In its reply to Fuller's response, Owens Corning also addresses the employee's claim that it violated a collective bargaining agreement by denying him retirement benefits. As previously noted, Fuller alleged in his response to Defendant's present motion that there was a contract between him, the union, and the employer which "states to give each employee a servant (sic) check an (sic) a retirement check." (D.E. 11, ¶ 2.) All claims for alleged violations of collective bargaining agreements are governed by § 301 of the Labor Management Relations Act, 29 U.S.C. § 185. Allis-Chalmers Corp. v.
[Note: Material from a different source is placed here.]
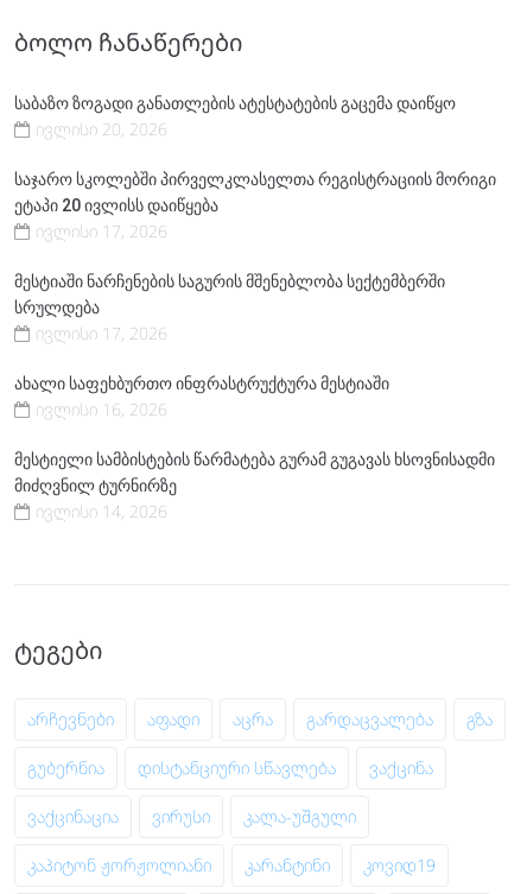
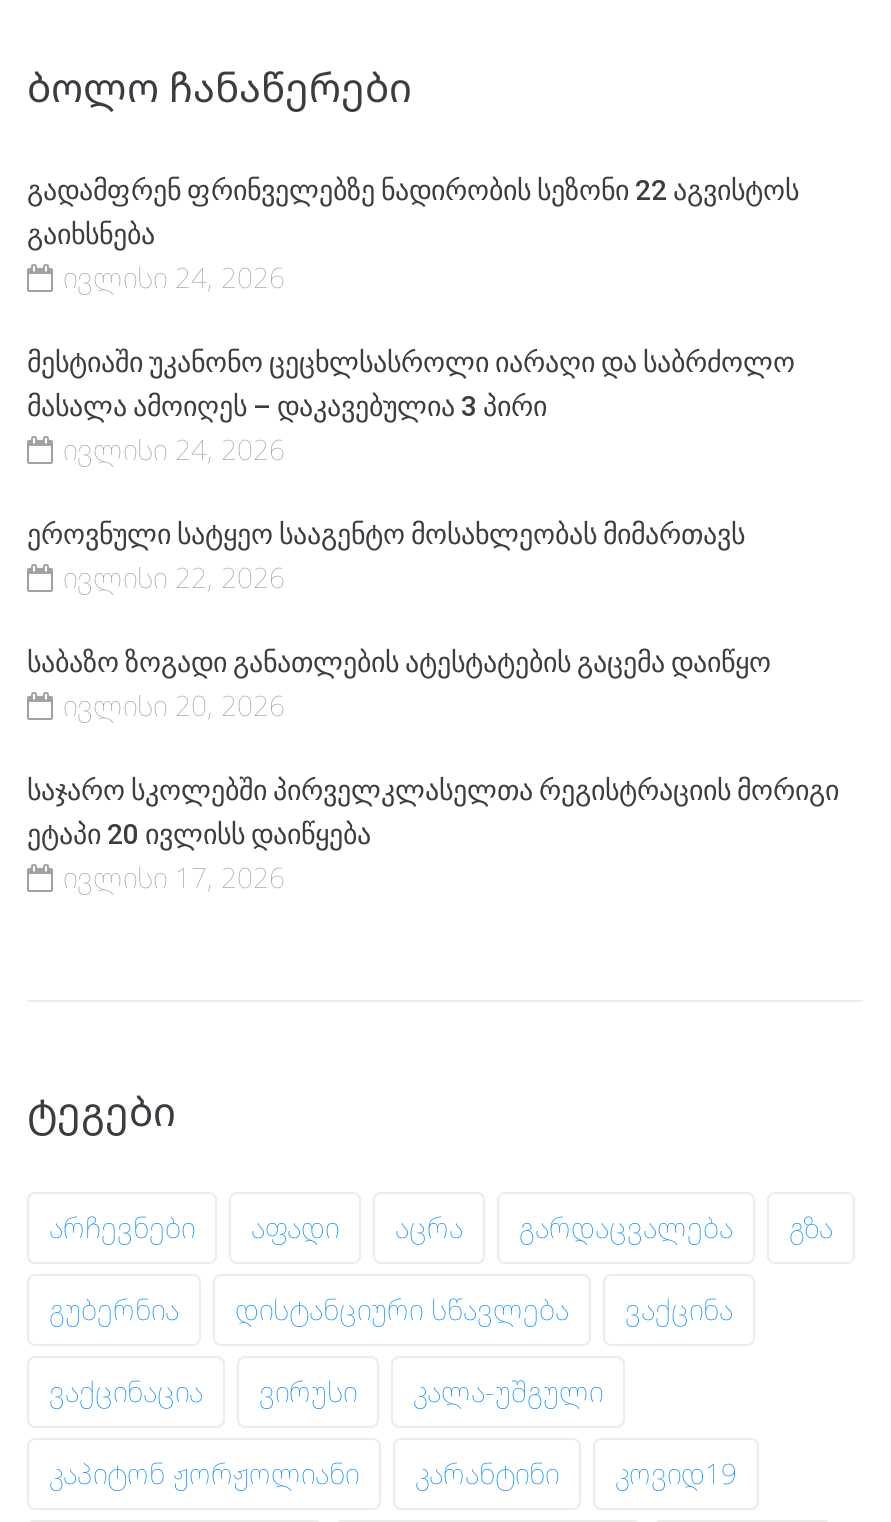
none -> [27,175,799,597] გადამფრენ ფრინველებზე ნადირობის სეზონი 22 აგვისტოს | გაიხსნება | ივლისი 24, 2026 | მესტიაში უკანონო ცეცხლსასროლი იარაღი და საბრძოლო | მასალა ამოიღეს – დაკავებულია 3 პირი | ივლისი 24, 2026 | ეროვნული სატყეო სააგენტო მოსახლეობას მიმართავს | ივლისი 22, 2026
moved [14,94,496,243] -> [27,647,839,897]: საბაზო ზოგადი განათლების ატესტატების გაცემა დაიწყო | ივლისი 20, 2026 | საჯარო სკოლებში პირველკლასელთა რეგისტრაციის მორიგი | ეტაპი 20 ივლისს დაიწყება | ივლისი 17, 2026
[14,272,495,523] მესტიაში ნარჩენების საგურის მშენებლობა სექტემბერში | სრულდება | ივლისი 17, 2026 | ახალი საფეხბურთო ინფრასტრუქტურა მესტიაში | ივლისი 16, 2026 | მესტიელი სამბისტების წარმატება გურამ გუგავას ხსოვნისადმი | მიძღვნილ ტურნირზე | ივლისი 14, 2026 -> none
Lueck, 471 U.S. 202, 211, 105 S. Ct. 1904, 1911, 85 L. Ed. 2d 206 (1985) ("[Q]uestions relating to what the parties to a labor agreement agreed, and what legal consequences were intended to flow from breaches of that agreement, must be resolved by reference to uniform federal law, whether such questions arise in the context of a suit for breach of contract or in a suit alleging liability in tort.") The Court further explained that a § 301 claim is a hybrid claim where the employee "must not only show that [his] discharge was contrary to the contract but must also carry the burden of demonstrating a breach of duty by the Union." DelCostello v. International Bhd. Of Teamsters, 462 U.S. 151, 165, 103 S. Ct. 2281, 2291, 76 L. Ed. 2d 476 (1983). Here, Fuller has not alleged that the union failed to process his claim for unpaid retirement benefits or breached any duty to him. Accordingly, Plaintiff's claim for breach of contract fails to satisfy the elements required of § 301 and is therefore DISMISSED.
Based on the foregoing, Defendant's motion for summary judgment is GRANTED.
IT IS SO ORDERED this 26th day of March, 2013.